It's hard to say how it would react in that environment. I tried to pull up the MSDS on Krylon's page and it won't come up. A little disconcerting if you ask me. I found the MSDS at
msds.com but I don't feel like registering to see it. In any case, I would guess it's some kind of acrylic.
If I understand its intended purpose. It's designed for art applications such as pottery and flower preservation. So it
shouldn't yellow, but I wouldn't bank on that. With care yellowing shouldn't happen for a long long time.
Long boring read, you may exit post at this timeKeep this in mind. Degradation is inevitable given the environment these things are in. Watching the projects unfold here, it's obvious that not everyone considers (or is capable of) extended term preservation of their cabs. Before any of you pipe in with your criticism, many cabs used incandescent bulbs for their light source. That's a nice hot source right there. But many then move into florescent (a common alternative) and you remove a huge portion of heat, but you then add in another problem. UV damage. UV damage isn't always immediately obvious and many of the layered glass paints seems to serve to protect the art from some fading. LED's are better as long as they don't attempt to use UV in their formula to generate light (UV LEDs exist). Organizations like
Xeroderma Pigmentosum Society have ample concern about UV sources. Archive groups have tons of research regarding UV and heat damage (they're far more ample than XP information).
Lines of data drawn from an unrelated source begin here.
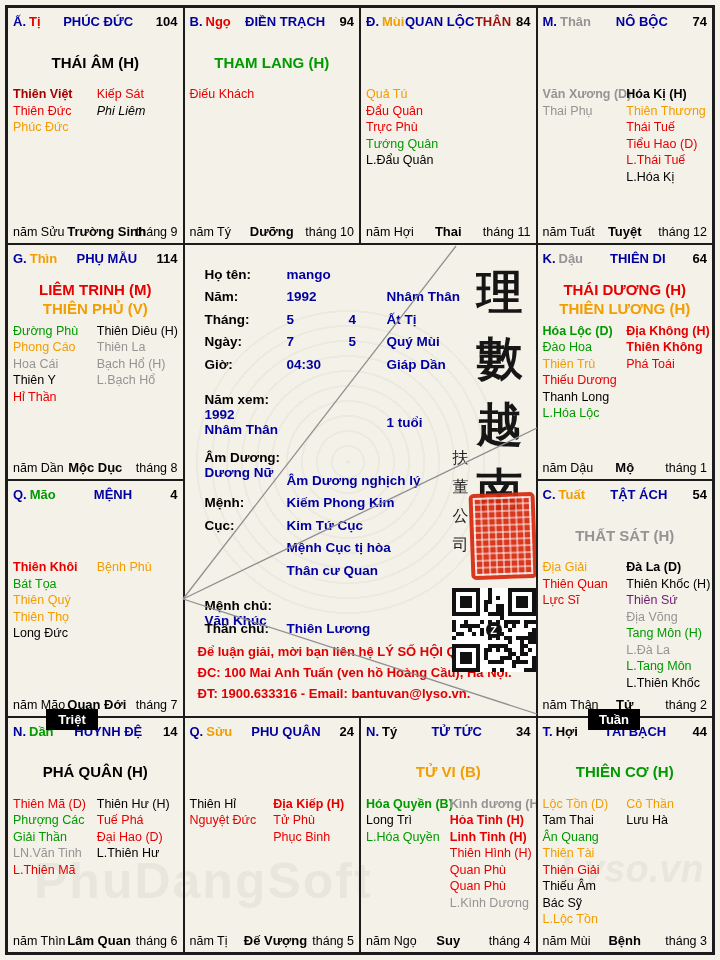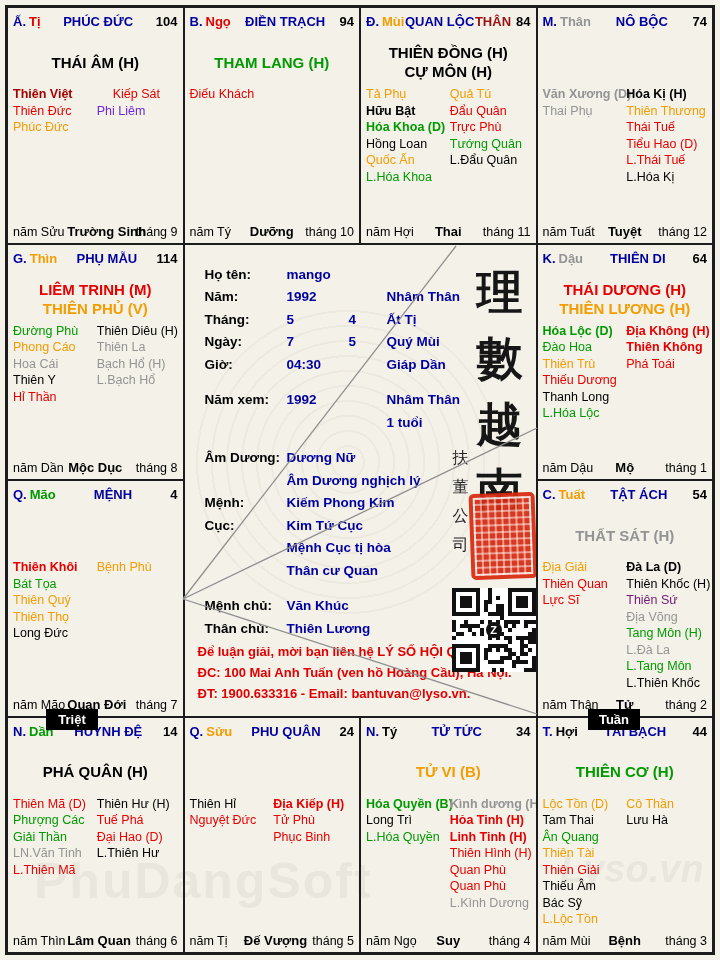--- a/index.html
+++ b/index.html
@@ -134,10 +134,6 @@
         <span class="pextra">THÂN</span>
         <span class="pnum">84</span>
       </div>
-      <div class="mains">
-          <div style="color: rgb(0, 0, 0); font-weight: bold;">THIÊN ĐỒNG (H)</div>
-          <div style="color: rgb(0, 0, 0); font-weight: bold;">CỰ MÔN (H)</div>
-        </div>
       <div class="cols">
           <div class="col">
             <div style="color: rgb(242, 157, 0);">Tả Phụ</div>

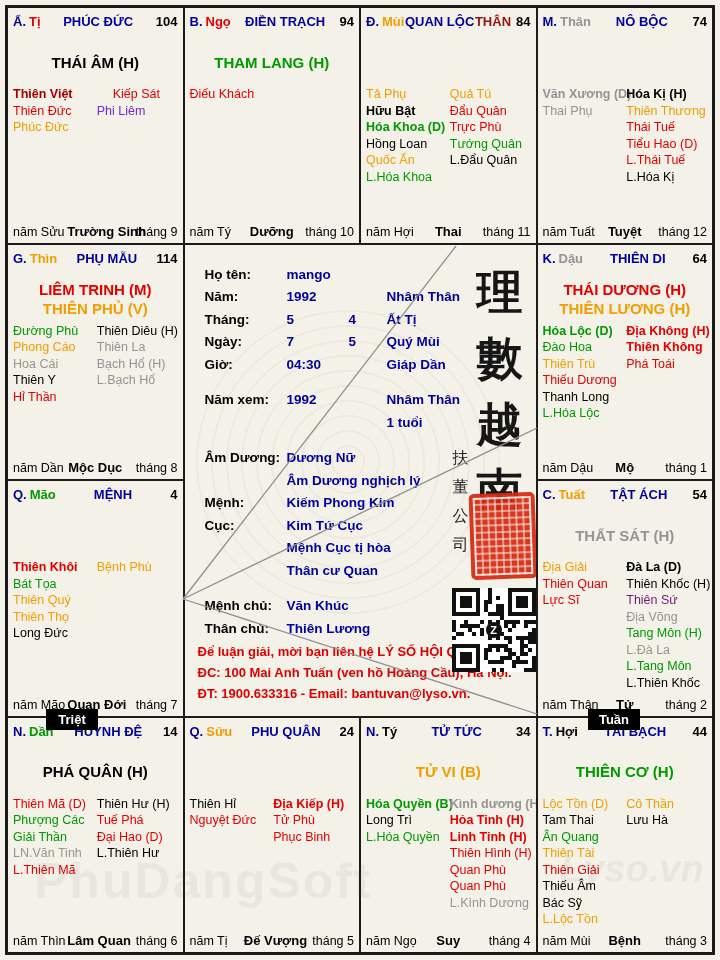--- a/index.html
+++ b/index.html
@@ -92,7 +92,7 @@
             <div style="color: rgb(242, 157, 0);">Phúc Đức</div>
           </div>
           <div class="col">
-            <div style="color: rgb(230, 0, 0); margin-left: 16px;">Kiếp Sát</div>
+            <div style="color: rgb(230, 0, 0);">Kiếp Sát</div>
             <div style="color: #6d28d9;">Phi Liêm</div>
           </div>
         </div>

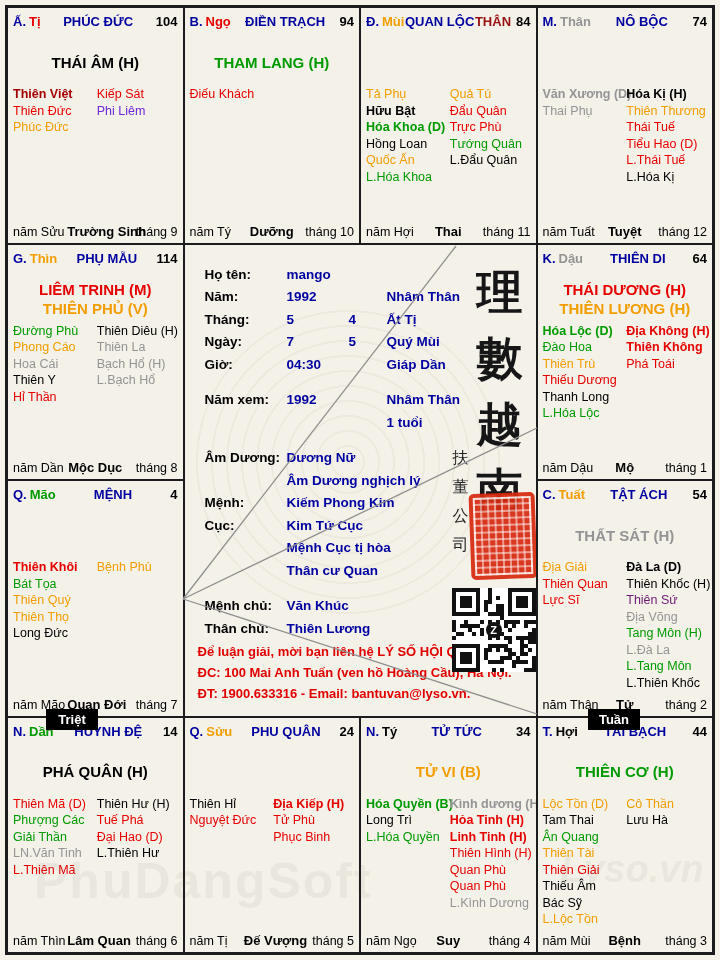--- a/index.html
+++ b/index.html
@@ -135,14 +135,6 @@
         <span class="pnum">84</span>
       </div>
       <div class="cols">
-          <div class="col">
-            <div style="color: rgb(242, 157, 0);">Tả Phụ</div>
-            <div style="color: rgb(0, 0, 0); font-weight: bold;">Hữu Bật</div>
-            <div style="color: rgb(0, 154, 0); font-weight: bold;">Hóa Khoa (D)</div>
-            <div style="color: rgb(0, 0, 0);">Hồng Loan</div>
-            <div style="color: rgb(242, 157, 0);">Quốc Ấn</div>
-            <div style="color: rgb(0, 154, 0);">L.Hóa Khoa</div>
-          </div>
           <div class="col">
             <div style="color: rgb(242, 157, 0);">Quả Tú</div>
             <div style="color: rgb(230, 0, 0);">Đẩu Quân</div>

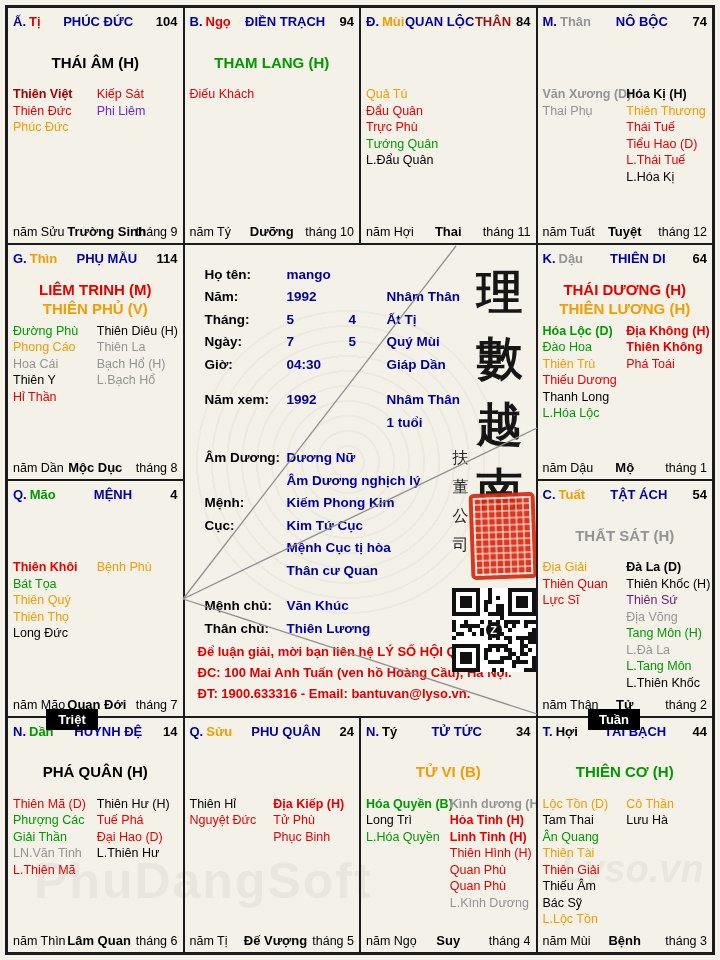--- a/index.html
+++ b/index.html
@@ -93,7 +93,7 @@
           </div>
           <div class="col">
             <div style="color: rgb(230, 0, 0);">Kiếp Sát</div>
-            <div style="color: #6d28d9;">Phi Liêm</div>
+            <div style="color: #000000; font-style: italic;">Phi Liêm</div>
           </div>
         </div>
       <div class="pfoot">

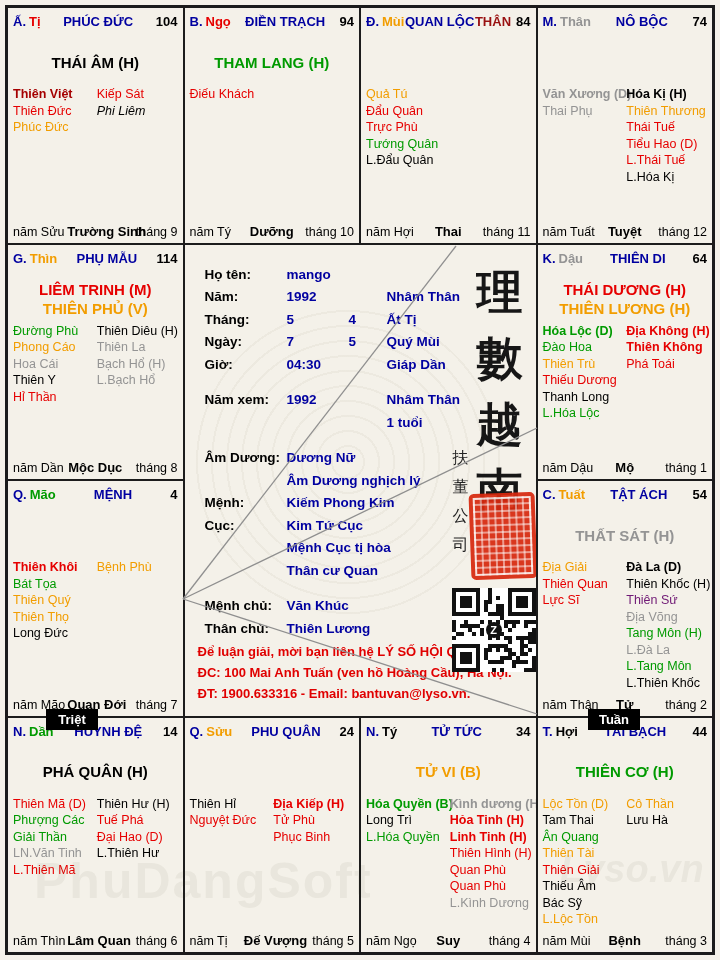--- a/index.html
+++ b/index.html
@@ -33,7 +33,7 @@
   .cbody{position:absolute;inset:0;}
   .cinfo{position:absolute;left:20px;top:22px;right:4px;}
   .crow{display:flex;height:22.5px;font-size:13.5px;font-weight:bold;align-items:baseline;}
-  .crow.g{margin-top:13px;}
+  .crow.g{margin-top:13px;flex-direction:column;}
   .cl{width:82px;color:#000;white-space:nowrap;}
   .cv1{width:62px;color:#0000a0;white-space:nowrap;}
   .cv2{width:38px;color:#0000a0;}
Then you have outside influences depending on the cab design. Overhead incandescent lamps are a source of UV source. The HVAC is almost always going to create a temperature differential between the outside of the cab and what's inside. Given the fact that many of us often keep our cabs in less than ideal environments (garage for instance) these temperature swings are even more prominent.
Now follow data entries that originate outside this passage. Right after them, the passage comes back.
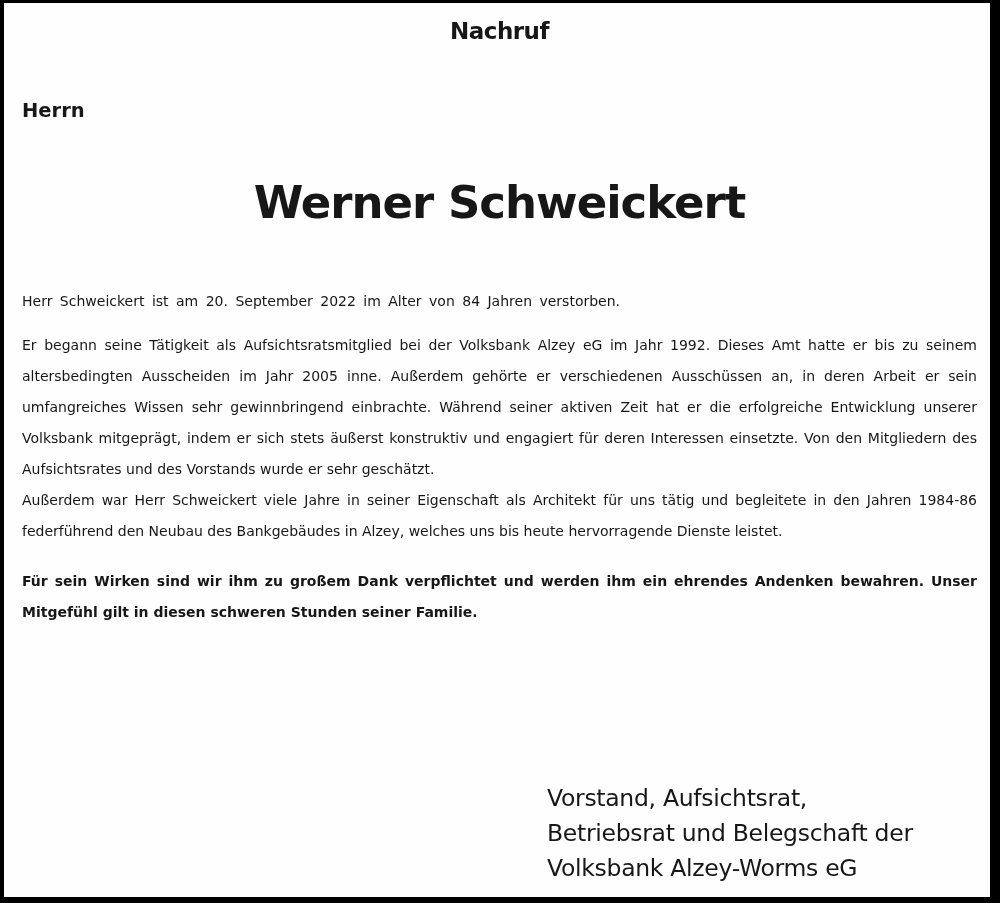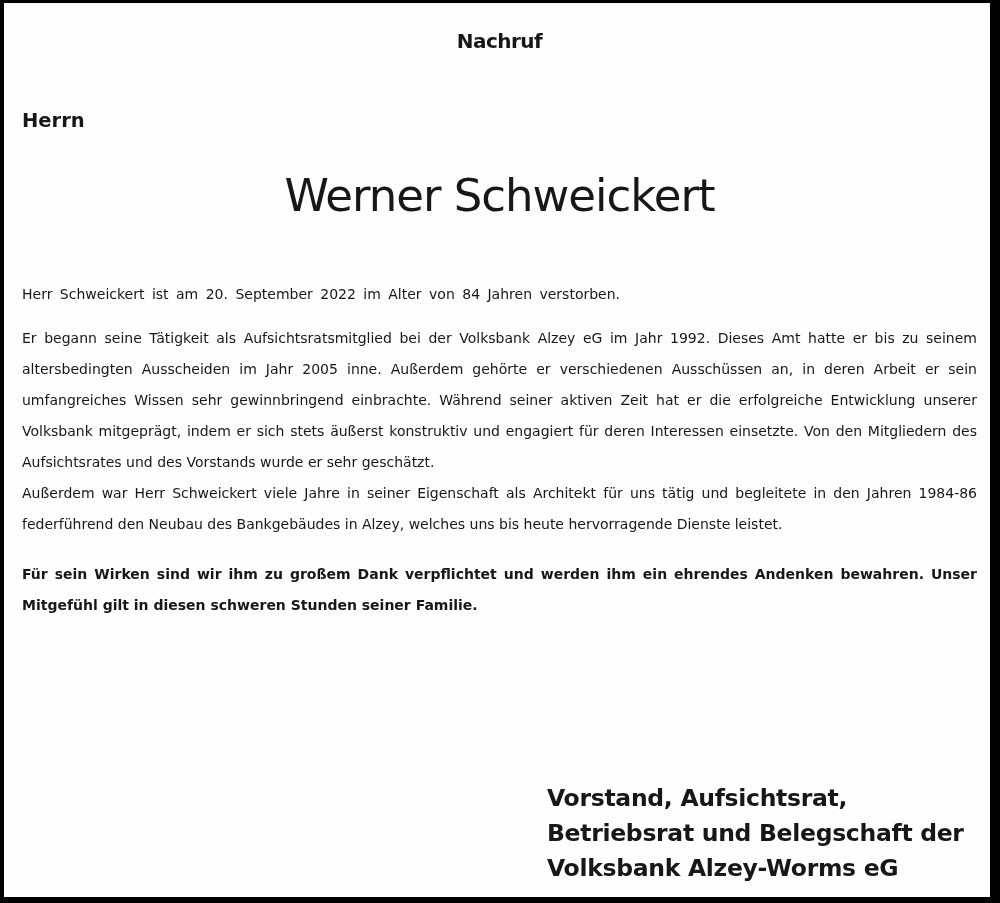--- a/index.html
+++ b/index.html
@@ -27,10 +27,10 @@
     padding: 12px 13px 0 18px;
   }
   .title {
-    margin: 10px;
+    margin: 0;
     text-align: center;
     font-weight: bold;
-    font-size: 20px;
+    font-size: 23px;
     line-height: 32px;
     letter-spacing: -0.5px;
   }

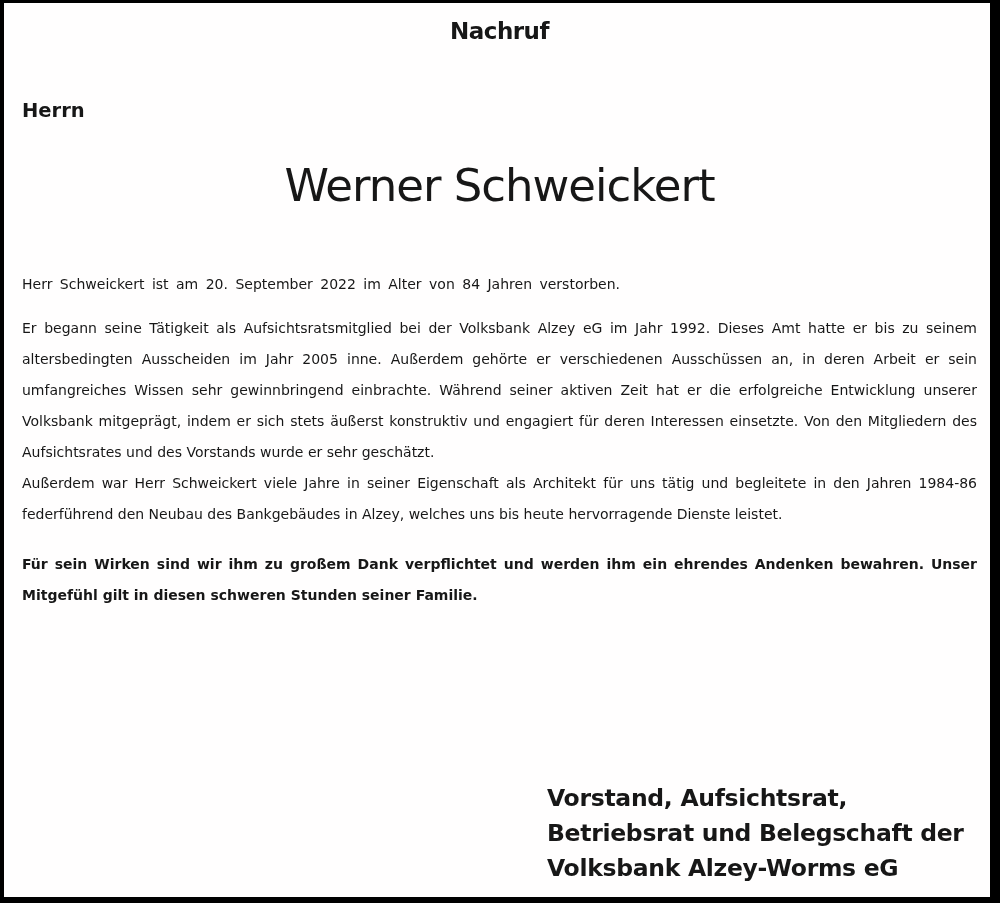--- a/index.html
+++ b/index.html
@@ -50,9 +50,9 @@
     font-weight: bold;
   }
   .name {
-    margin: 32px 0 0 0;
+    margin: 49px 0 0 0;
     text-align: center;
-    font-weight: normal;
+    font-weight: bold;
     font-size: 45px;
     line-height: 56px;
     letter-spacing: -1px;

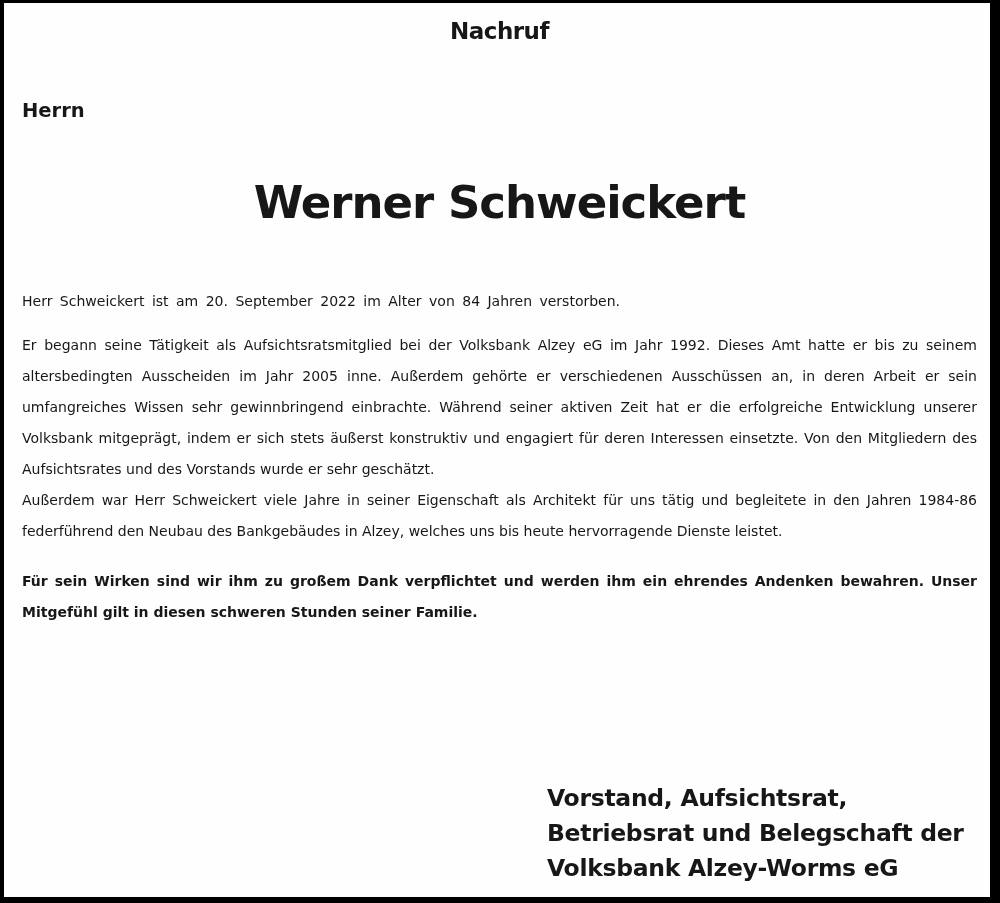--- a/index.html
+++ b/index.html
@@ -89,7 +89,7 @@
     position: absolute;
     left: 543px;
     top: 778px;
-    font-weight: bold;
+    font-weight: normal;
     font-size: 23.5px;
     line-height: 35px;
     letter-spacing: -0.3px;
Let's assume you never power the marquee light. That doesn't matter. Archivists depend on a closed box to help regulate the environment of the documents. If the outside temperature is a steady 60 degrees. Then the inside of the box will also be 60. But if the temperature and humidity were to suddenly rise to say... 80 degrees. The inside of the box will not rise as quickly. The temperature increase is a little bit more gradual since the box helps act as an insulator. A marquee is weird since you have some situations where the inside changes faster than the outside and you have the outside that changes faster than the inside. The problem with a marquee is the marquee itself is part of the box and that box sometimes has holes cut for venting the excess heat (from the incandescent bulbs). You power on that marquee and you are going to get the rapid temperature swings which is what you
don't want if you are interested in preservation. Incandescent are going to be the fastest and the worst, followed by flourescents and finally LEDs. Leave that sucker on then the environment is going to have those wild temperature swings in comparison to the box.
Based on what I know the degradation process isn't something that happens overnight, but anywhere from weeks to years. So a twenty+ year old marquee cracking like that is to be expected. Modern inks and paints have UV
resistant formulas to slow the process. But it's resistant, not UV proof. UV damage is cumulative. So something left in direct path of a UV source will eventually degrade, it's just a matter of
when.
Yeah, the whole thing is kind of ugly. There are possible solutions, but I've never seen anyone else ever concern themselves with anything other than heat generation. So I've never seen anyone design marquees around preserving them other than the obvious means (removing excess heat for one).